Fears for animal welfare as first Australian state bans horse and dog racing amid coronavirus crisis | Sport

Tasmania has banned horse and greyhound racing “effective immediately” in the latest wave of shutdowns intended to stop the spread of the coronavirus, while the racing industry in other states is quietly trying to make arrangements to house thousands of furloughed racehorses should the ban become national.

Tasmanian premier Peter Gutwein announced the ban on Thursday, cancelling all race meetings for four weeks but allowing training facilities and people responsible for the care and wellbeing of the animals to continue operating.

Explaining the decision, which followed an outbreak of Covid-19 in the regional hub of Devonport, Gutwein said he was concerned that large groups of people were continuing to gather at the races, even though spectators have been banned.

“Many of them live in regional and rural Tasmania; what we don’t want to do is to increase the risk to those regional and rural communities,” he told reporters in Hobart. “Effective immediately, racing in Tasmania will cease.”

The Tasmanian ban comes as the horse industry has warned of an “animal welfare tsunami” caused by the coronavirus shutdowns which they say could see animals neglected or sent to slaughter by owners who can no longer care for them.

Horse and dog racing has been allowed to continue in Australia, without crowds and with reduced fields. Ireland shut down racing last week, following the United Kingdom. Hong Kong and Japan are still running.

New South Wales Greens senator Mehreen Faruqi has called on other states to follow Tasmania’s lead, saying it was “absolutely crazy that greyhound and horse racing is continuing in the middle of a global pandemic”.

Racing Victoria said it would continue racing after Victoria introduced tough stage-three social distancing laws this week. Jamie Stier, the executive general manager of integrity services, said the industry was “continually reviewing our biosecurity protocols” and “learning from our collective experiences over the past three weeks”.

Both thoroughbred and harness racing was suspended last week due to coronavirus scares, but the sport resumed when tests were returned negative.

If racing is shut down, there are potentially more than 20,000 horses that would need to be moved from trainers’ properties – where the daily cost to owners is higher – to studs and other agistment farms.

Tom Reilly, the chief executive of Thoroughbred Breeders Australia, said stud and agistment farms were looking at ways to increase capacity “if the need arose”.

“Nobody quite knows what the capacity is for farms to take horses leaving racing because we’ve never been in a position whereby, if there was a shutdown of racing, so many would be leaving at one time,” he said.

RSPCA chief scientist Bidda Jones said it was “inevitable” that horse racing would be suspended in Australia.

Jones said the RSPCA did not think it was essential that horse racing be allowed to continue. But she said those whose job it is to provide basic care for horses, including feeding, grooming and exercising, should be listed as essential workers.

Jones said a shutdown posed “a huge risk” to horse welfare and the industry needed to prepare so it was not attempting to retire a large number of horses at once.

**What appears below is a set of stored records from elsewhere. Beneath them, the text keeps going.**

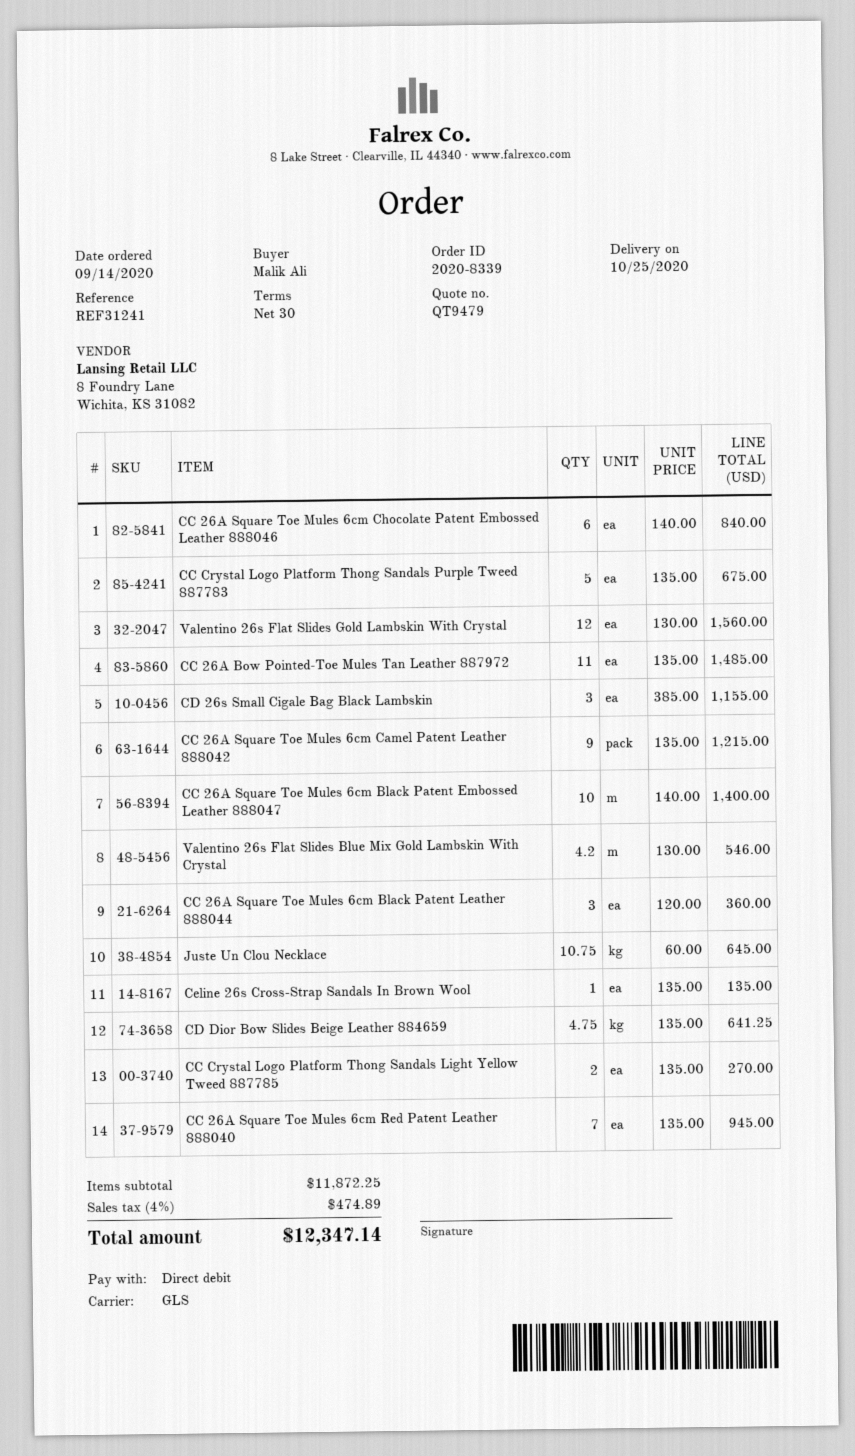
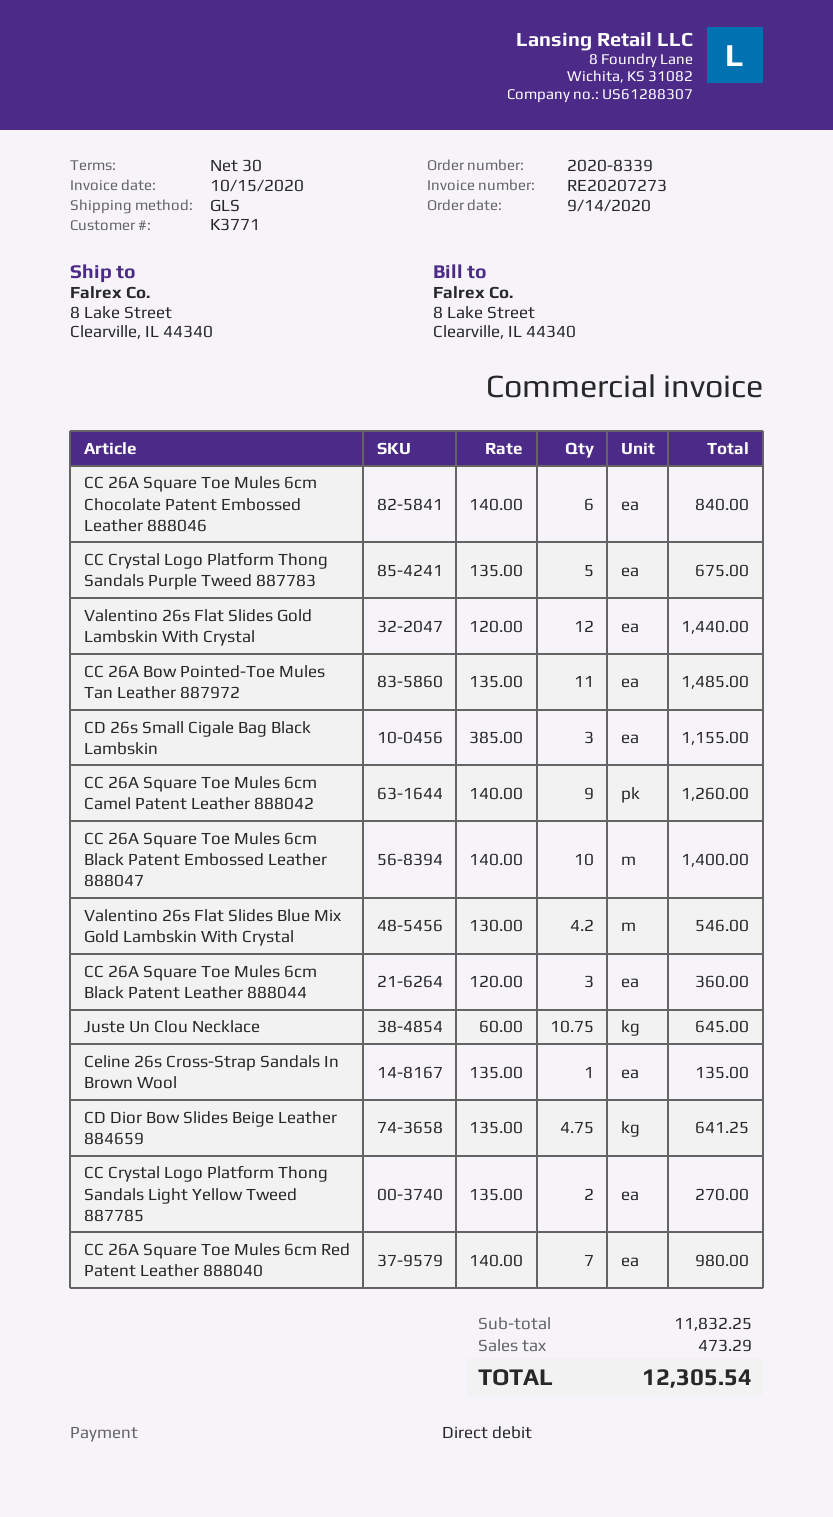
Valentino 26s Flat Slides Gold Lambskin With Crystal: 12 x 130.00 = 1560.00 -> 12 x 120.00 = 1440.00
CC 26A Square Toe Mules 6cm Camel Patent Leather 888042: 9 x 135.00 = 1215.00 -> 9 x 140.00 = 1260.00
CC 26A Square Toe Mules 6cm Red Patent Leather 888040: 7 x 135.00 = 945.00 -> 7 x 140.00 = 980.00
subtotal: 11872.25 -> 11832.25
tax: 474.89 -> 473.29
total: 12347.14 -> 12305.54

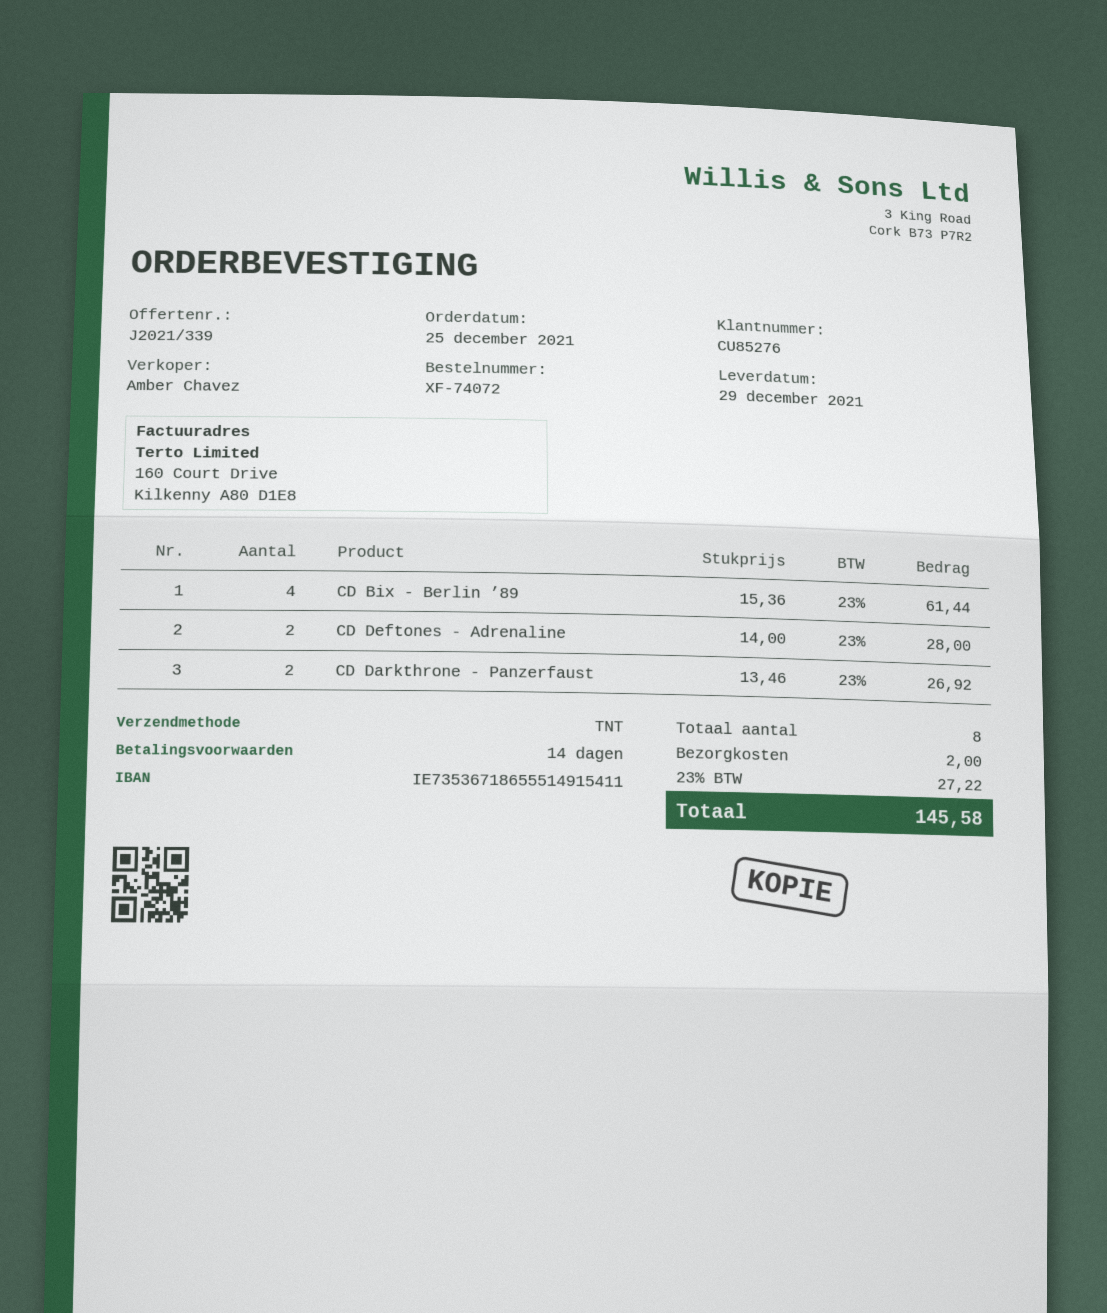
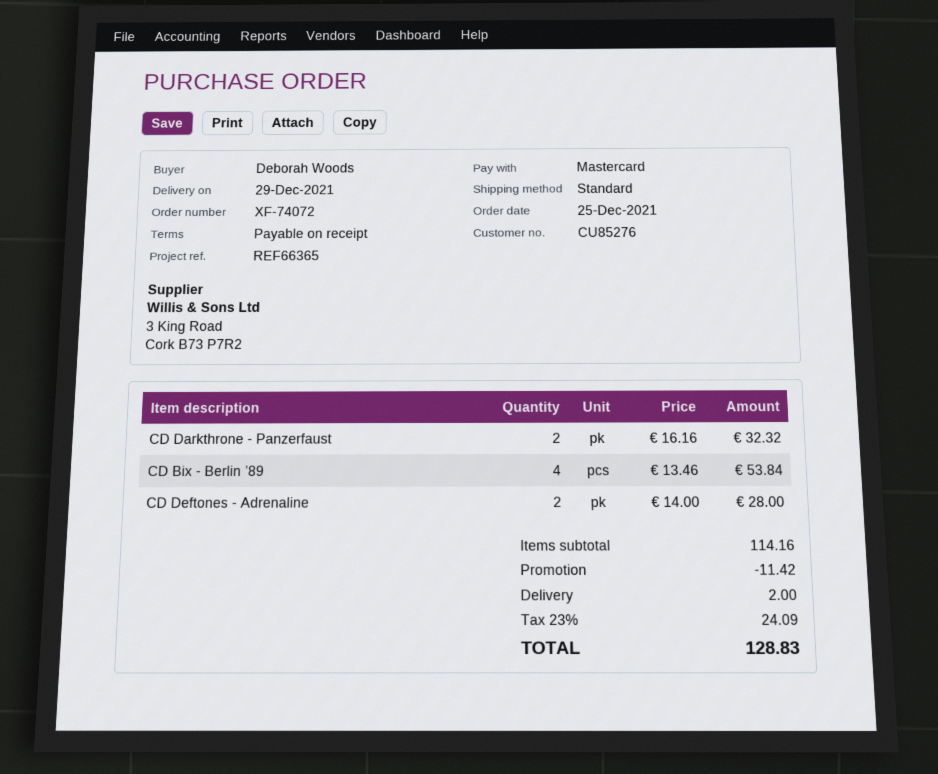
payment terms: 14 days -> on receipt
shipping method: TNT -> standard
CD Bix - Berlin ’89: 4 x 15.36 = 61.44 -> 4 x 13.46 = 53.84
CD Darkthrone - Panzerfaust: 2 x 13.46 = 26.92 -> 2 x 16.16 = 32.32
discount: none -> 11.42
tax: 23% = 27.22 -> 23% = 24.09
total: 145.58 -> 128.83

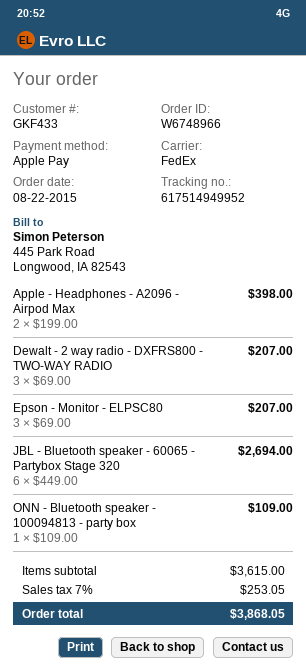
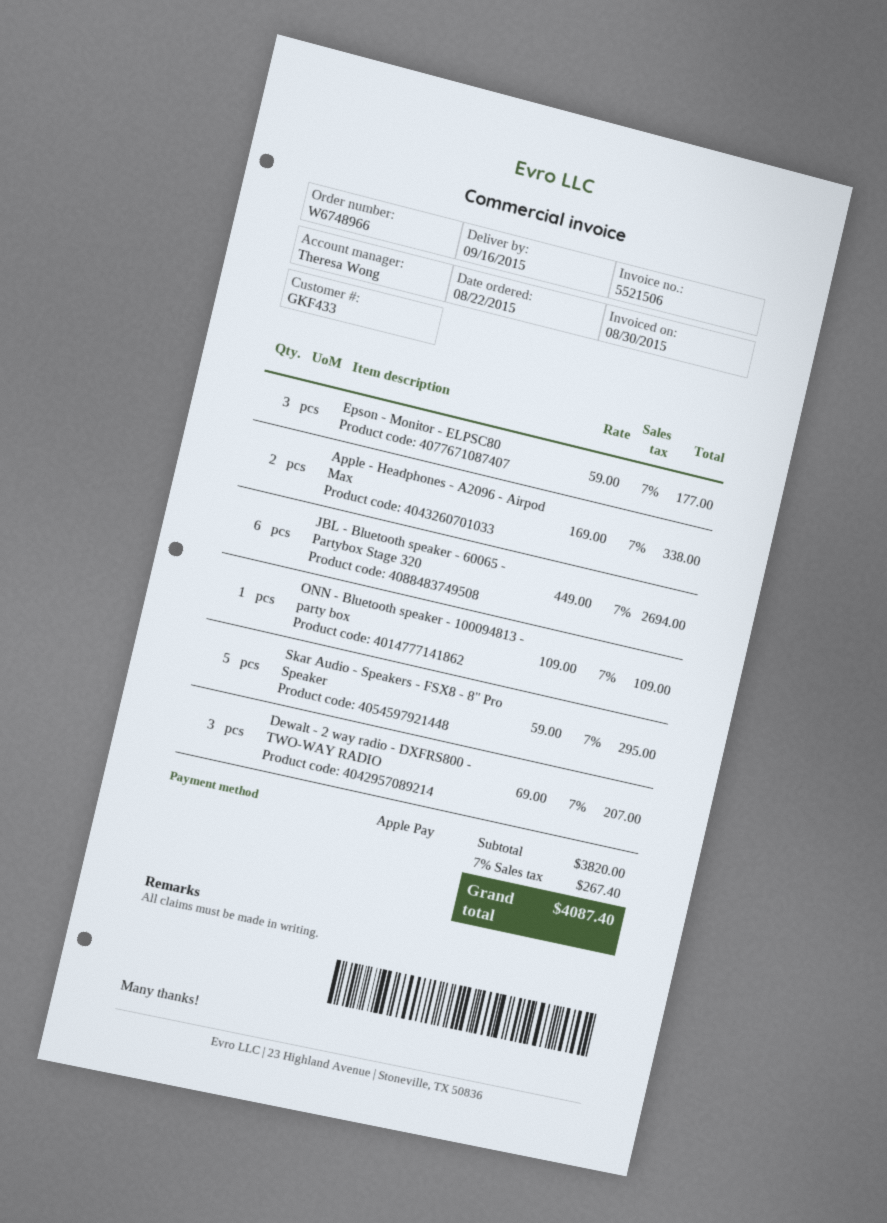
Apple - Headphones - A2096 - Airpod Max: 2 x 199.00 = 398.00 -> 2 x 169.00 = 338.00
Epson - Monitor - ELPSC80: 3 x 69.00 = 207.00 -> 3 x 59.00 = 177.00
Skar Audio - Speakers - FSX8 - 8" Pro Speaker: none -> 5 x 59.00 = 295.00
subtotal: 3615.00 -> 3820.00
tax: 7% = 253.05 -> 7% = 267.40
total: 3868.05 -> 4087.40

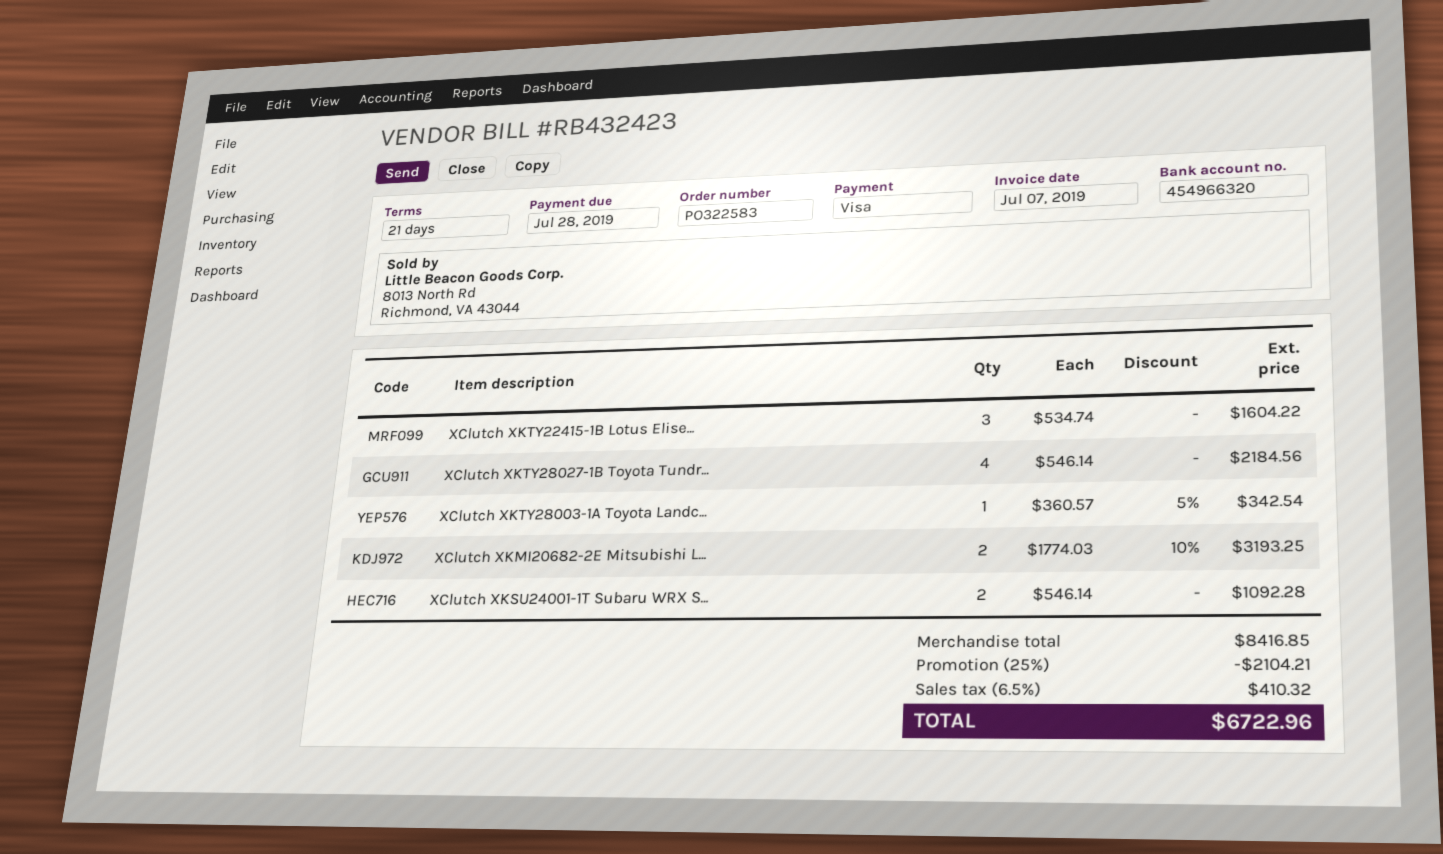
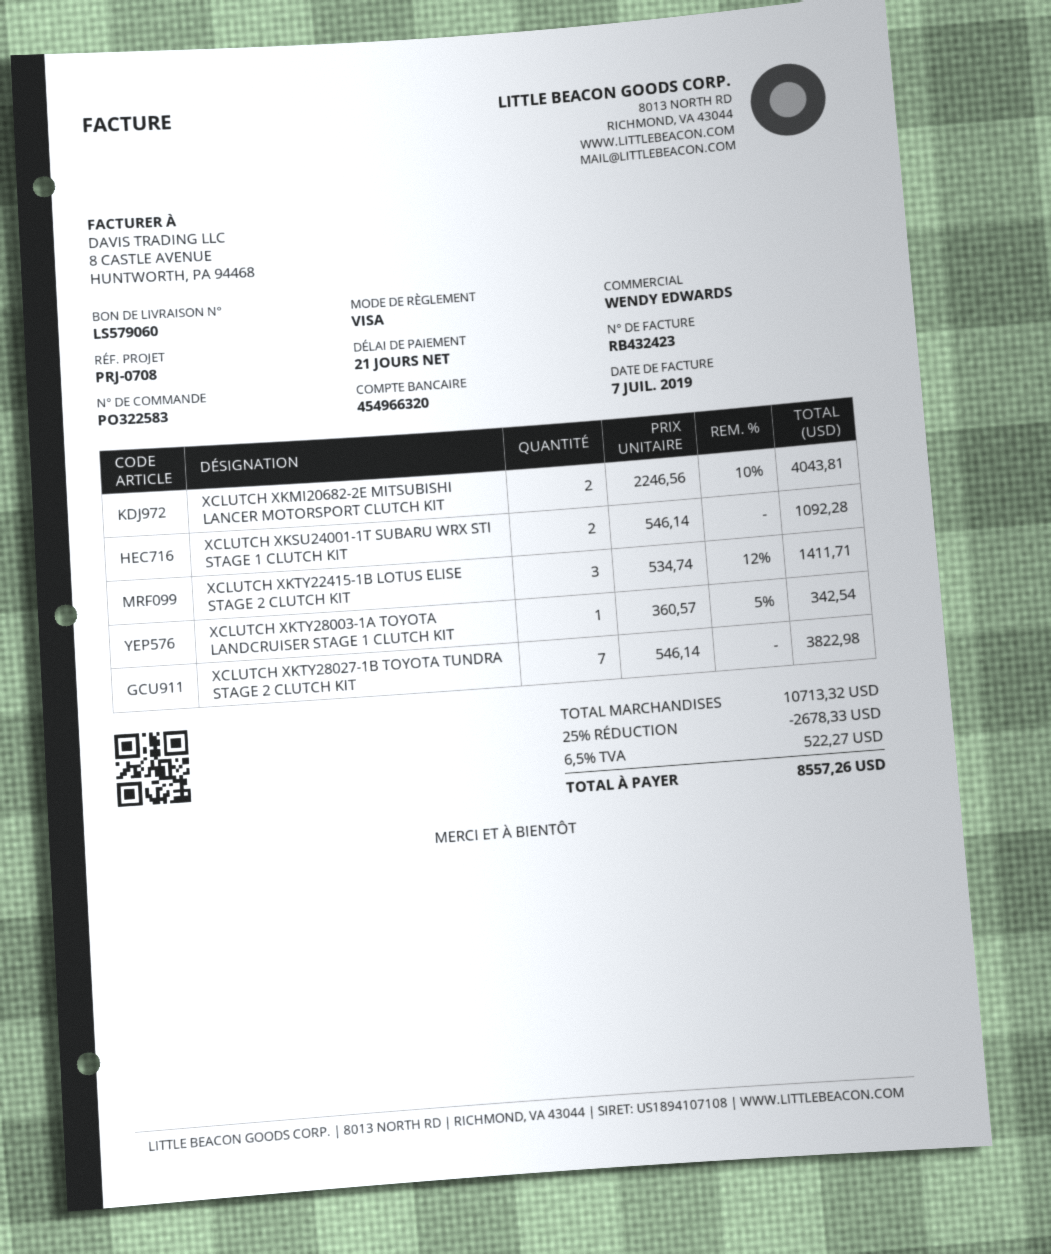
XClutch XKTY22415-1B Lotus Elise...: 3 x 534.74 = 1604.22 -> 3 x 534.74 - 12% = 1411.71
XClutch XKTY28027-1B Toyota Tundr...: 4 x 546.14 = 2184.56 -> 7 x 546.14 = 3822.98
XClutch XKMI20682-2E Mitsubishi L...: 2 x 1774.03 - 10% = 3193.25 -> 2 x 2246.56 - 10% = 4043.81
subtotal: 8416.85 -> 10713.32
discount: 25% = 2104.21 -> 25% = 2678.33
tax: 6.5% = 410.32 -> 6.5% = 522.27
total: 6722.96 -> 8557.26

Julie Fiedler from Horse SA said that widespread job losses caused by the shutdown of the hospitality industry and other coronavirus control measures would cause a “silent animal welfare tsunami” as people became unable to afford to care for their horses. Major saleyards such as Echuca and Pakenham in Victoria have suspended their horse sales, leaving knackeries the only option for a quick sale.

“If it goes on for an extended period of time, people are going to have to reevaluate the cost of keeping a horse,” she said.

Shutting down racing could see the accelerated retirement of a number of horses, at a time when retrainers are unable to take them on.

“Definitely keeping the racing industry going is better for horses at the moment,” Fiedler said.

Reilly said the thoroughbred industry was also concerned about the impact of a recession, saying “it’s clear everybody understands this is a possible issue and that we need to be looking at what the impacts will be from a welfare perspective”.

The industry last year committed to improving outcomes for horses retiring from racing.